Westerners were absolutely mad for tea and would do anything to get it. This gave the Chinese the upper hand, which they used to their advantage. Most Chinese merchants would not trade for European goods and instead accepted only bar silver as payment. Wanting to even things up a bit and offer something to trade themselves that would bring money back to England, the British introduced an irresistible commodity: opium.

The history of the opium trade in China is long and fascinating enough to merit its own book—or several books—and indeed it already has. Suffice it to say that the Chinese empire’s attempts to stem the illegal flow of opium into China caused strife and friction between China and England, ultimately culminating in not one but two wars, fought from 1839 to 1842 and from 1856 to 1860. When all was said and done, the Qing dynasty was considerably weakened and China was much less isolated, at least tradewise, from the rest of the world.

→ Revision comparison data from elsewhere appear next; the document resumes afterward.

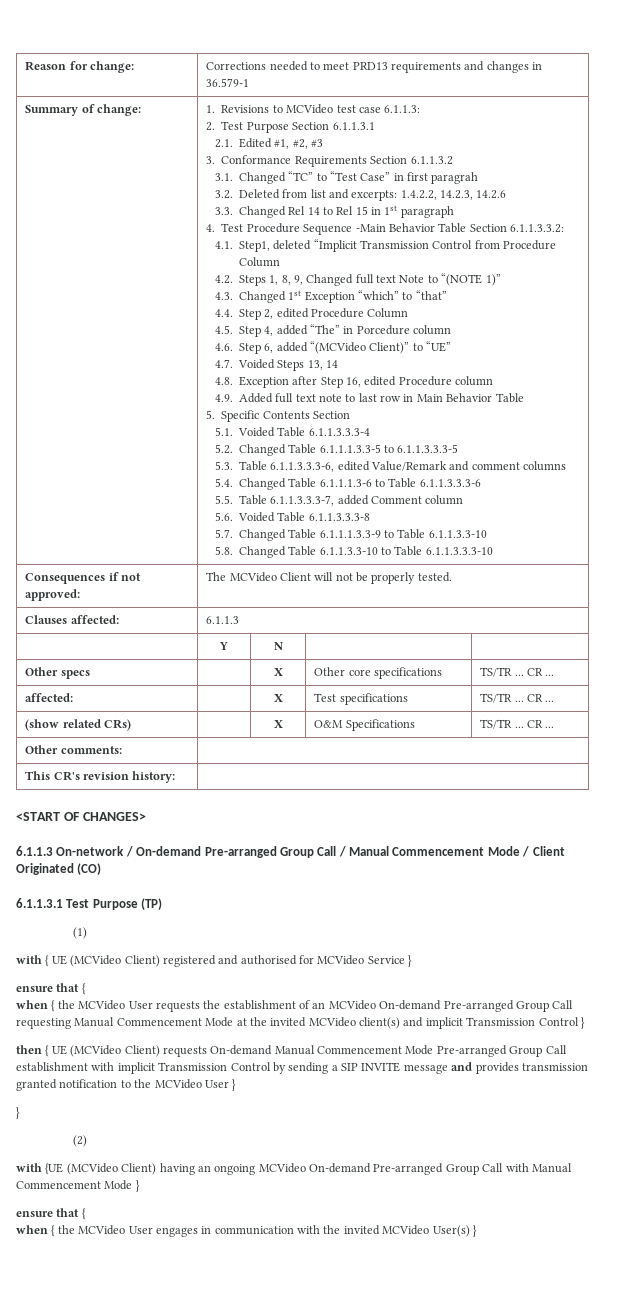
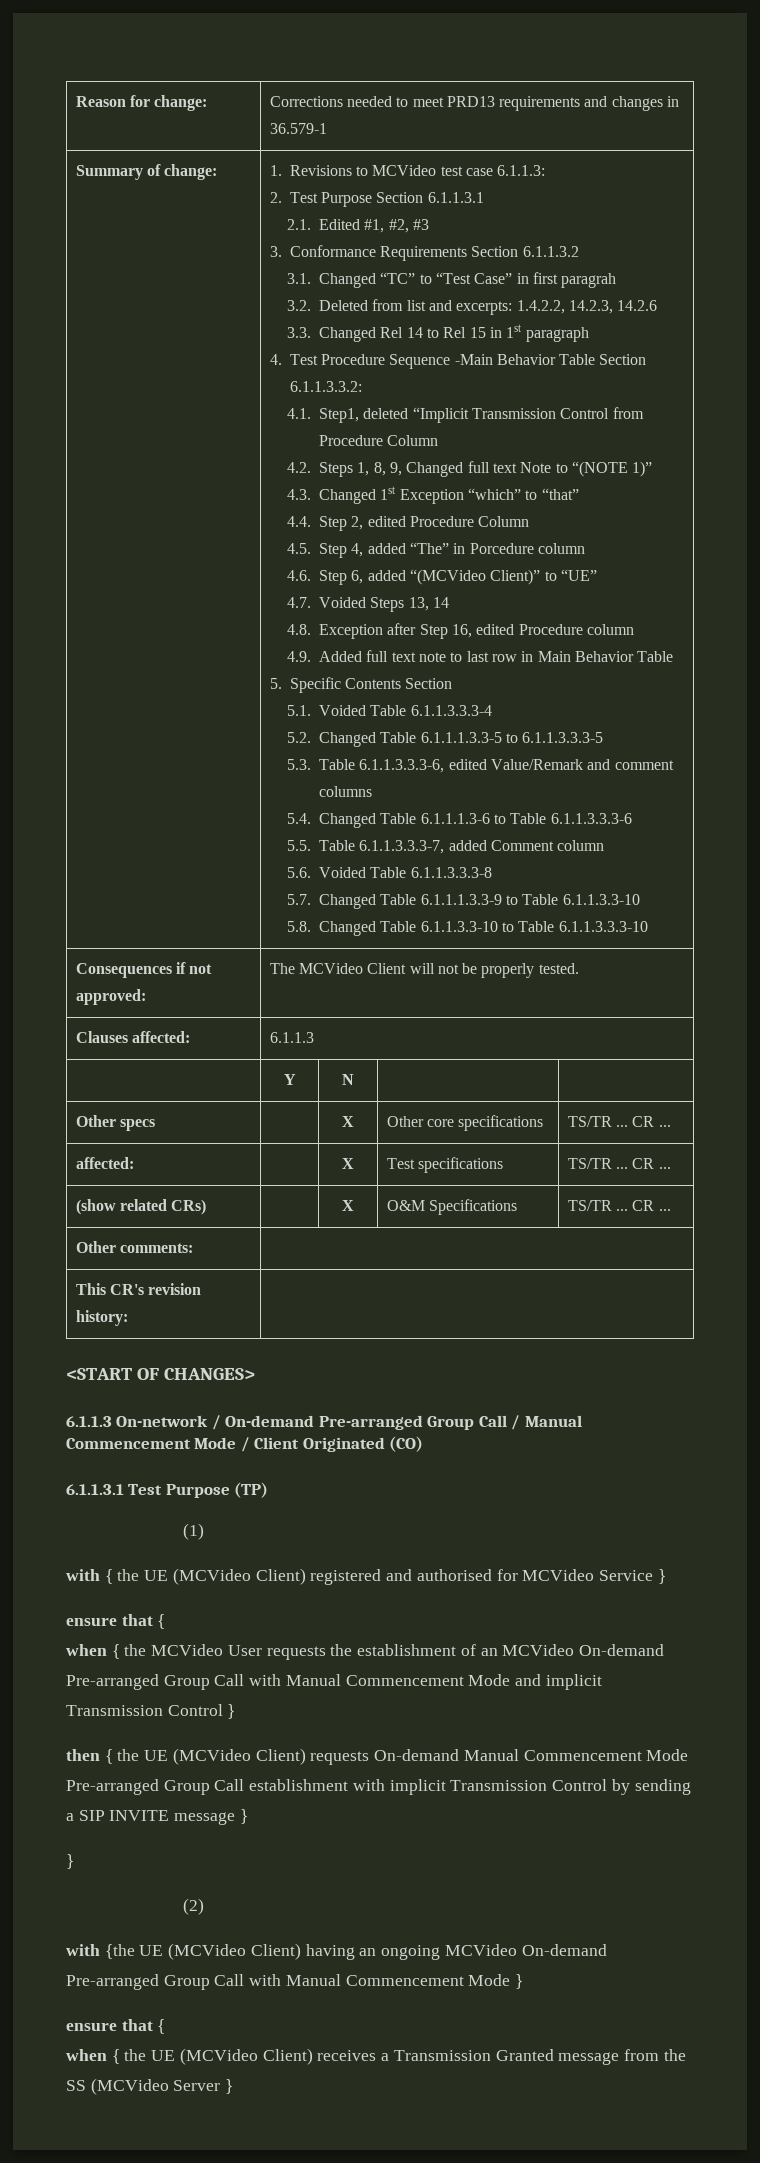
- with { UE (MCVideo Client) registered and authorised for MCVideo Service }
+ with { the UE (MCVideo Client) registered and authorised for MCVideo Service }
- when { the MCVideo User requests the establishment of an MCVideo On-demand Pre-arranged Group Call requesting Manual Commencement Mode at the invited MCVideo client(s) and implicit Transmission Control }
+ when { the MCVideo User requests the establishment of an MCVideo On-demand Pre-arranged Group Call with Manual Commencement Mode and implicit Transmission Control }
- then { UE (MCVideo Client) requests On-demand Manual Commencement Mode Pre-arranged Group Call establishment with implicit Transmission Control by sending a SIP INVITE message and provides transmission granted notification to the MCVideo User }
+ then { the UE (MCVideo Client) requests On-demand Manual Commencement Mode Pre-arranged Group Call establishment with implicit Transmission Control by sending a SIP INVITE message }
- with {UE (MCVideo Client) having an ongoing MCVideo On-demand Pre-arranged Group Call with Manual Commencement Mode }
+ with {the UE (MCVideo Client) having an ongoing MCVideo On-demand Pre-arranged Group Call with Manual Commencement Mode }
- when { the MCVideo User engages in communication with the invited MCVideo User(s) }
+ when { the UE (MCVideo Client) receives a Transmission Granted message from the SS (MCVideo Server }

Opium was banned in China starting in the mid-eighteenth century. It was smuggled into the country through “country traders,” who were doing the dirty work of the British East India Trading Company (EITC). The EITC controlled the growers in India, who were forced to sell their product back to the EITC. They then turned around and sold the opium to these freelance traders, who technically did not work for the EITC, who then took it from British-held India to the China coast. It was quickly sold for gold and silver, which was in turn given back to the East India Trading Company. A significant portion of the EITC’s operating budget came from this arrangement. By 1838 forty thousand chests of opium were imported annually—though off the books—most of them through the Canton area.

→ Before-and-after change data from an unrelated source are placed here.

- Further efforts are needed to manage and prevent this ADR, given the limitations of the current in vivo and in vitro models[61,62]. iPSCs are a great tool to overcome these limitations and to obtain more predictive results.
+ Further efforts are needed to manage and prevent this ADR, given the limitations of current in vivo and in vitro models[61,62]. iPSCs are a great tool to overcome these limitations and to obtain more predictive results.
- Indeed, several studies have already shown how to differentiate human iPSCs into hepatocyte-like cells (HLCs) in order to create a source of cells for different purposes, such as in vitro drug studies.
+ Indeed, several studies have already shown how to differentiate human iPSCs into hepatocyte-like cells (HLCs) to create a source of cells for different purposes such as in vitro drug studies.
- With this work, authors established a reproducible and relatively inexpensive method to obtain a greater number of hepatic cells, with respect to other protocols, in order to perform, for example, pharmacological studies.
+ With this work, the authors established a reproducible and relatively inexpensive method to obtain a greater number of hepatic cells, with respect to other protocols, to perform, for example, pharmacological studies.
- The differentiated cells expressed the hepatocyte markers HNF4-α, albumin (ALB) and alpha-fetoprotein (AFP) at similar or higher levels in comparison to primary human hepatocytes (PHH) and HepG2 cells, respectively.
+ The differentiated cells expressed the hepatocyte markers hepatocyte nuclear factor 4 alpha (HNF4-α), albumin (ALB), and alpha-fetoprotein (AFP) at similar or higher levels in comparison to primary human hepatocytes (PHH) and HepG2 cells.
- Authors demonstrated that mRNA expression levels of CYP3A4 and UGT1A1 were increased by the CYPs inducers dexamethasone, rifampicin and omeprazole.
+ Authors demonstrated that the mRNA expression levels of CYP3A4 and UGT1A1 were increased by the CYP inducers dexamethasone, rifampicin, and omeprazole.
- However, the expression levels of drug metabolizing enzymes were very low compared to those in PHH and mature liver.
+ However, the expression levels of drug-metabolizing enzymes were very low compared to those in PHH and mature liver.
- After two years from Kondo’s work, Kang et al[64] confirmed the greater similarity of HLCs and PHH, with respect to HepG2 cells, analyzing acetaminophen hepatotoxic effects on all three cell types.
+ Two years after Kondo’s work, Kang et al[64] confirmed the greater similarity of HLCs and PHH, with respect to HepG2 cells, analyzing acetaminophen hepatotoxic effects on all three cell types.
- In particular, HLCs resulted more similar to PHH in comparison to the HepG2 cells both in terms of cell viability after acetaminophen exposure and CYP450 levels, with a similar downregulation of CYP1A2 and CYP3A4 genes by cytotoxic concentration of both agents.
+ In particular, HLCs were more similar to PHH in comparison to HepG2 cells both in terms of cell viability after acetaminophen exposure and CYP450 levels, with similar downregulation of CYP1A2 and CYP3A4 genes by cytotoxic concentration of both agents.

A unique feature of this area during this time was the flower boat. The seafaring sister to the mainland courtesan house, these floating pleasure parlors housed women who entertained male guests with song, dance, drink, and sometimes sexual services. They serviced the male populations up and down the coast, further adding to the festive atmosphere of the Canton area.

What sort of power could a woman of this place and time expect to have? As already mentioned, women did take part in seafaring work alongside their husbands; however, they were far from equal partners. A woman had one main purpose, according to Confucian values—to bear a son. Women were meant to be wives and mothers, and anything else was secondary. Daughters were valuable only for fetching a bride-price and becoming potential son-bearers for other families. They were treated as guests in their own homes because, upon marriage, they would become a member of another household. Why invest the energy in making a daughter feel special and valued when she would leave once she was married? Sons were laborers, continuers of the family line, and sources of pride. Once a son was born into a family, he remained part of the family all his life. Women of this time in Canton were conditioned not to expect too much. What they could expect were arranged marriages, possibly bound feet, and illiteracy.

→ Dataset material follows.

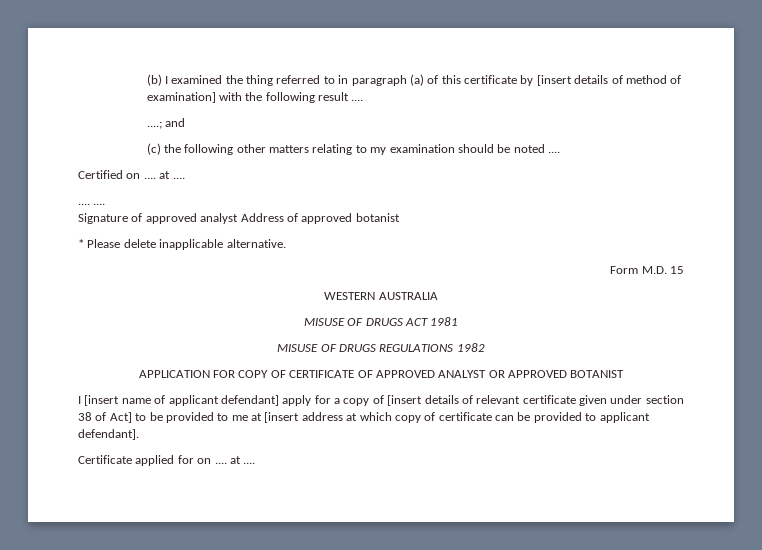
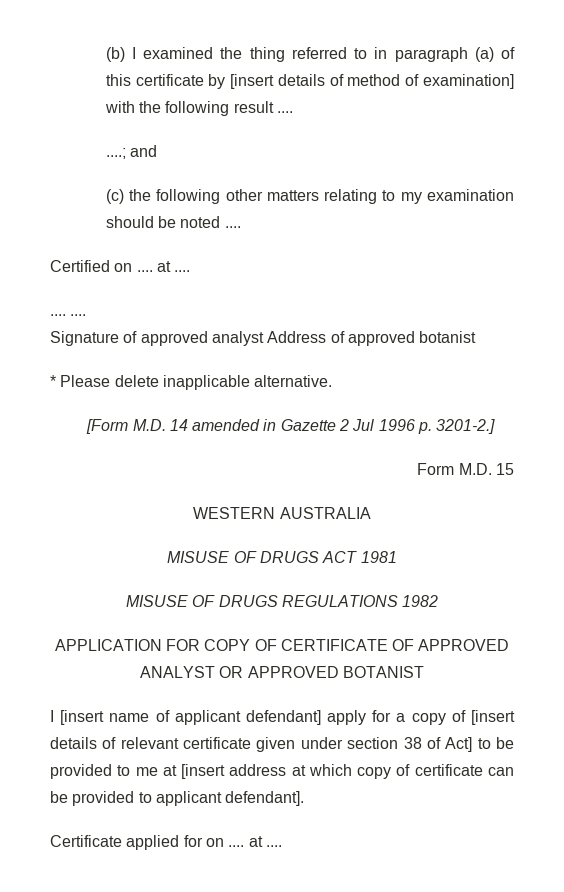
+ [Form M.D. 14 amended in Gazette 2 Jul 1996 p. 3201-2.]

Although women were expected to work alongside their husbands on land or by sea, their husbands were almost certainly chosen for them by their parents—without either bride or groom’s consent. In nineteenth-century China, as well as many other places, marriage was essentially a financial transaction, designed for the all-important purpose of extending the family line by producing sons. It was far too important to be left to the romantic whims of the people involved. Marriages were determined when children were young—sometimes when the bride and groom were still babies. There were four different types of marriages practiced in China at this time, but by far the most common type was a patrilocal, or major, marriage. After marriage, a young bride left her home and entered her mother-in-law’s house, in some cases permanently severing ties to her own home and family. She became the lowest-ranking member of the household, moving up in position only when she bore a son who married. Her new daughter-in-law took the lowest-ranking place from her upon joining the family. More rarely, a boy would enter his bride-to-be’s home. This second option, called uxorilocal marriage, happened if the bride’s family was short on male laborers. However, most of the time, it was the woman who left her home and was absorbed into her new husband’s home, seldom able to visit or even contact her own parents and family again.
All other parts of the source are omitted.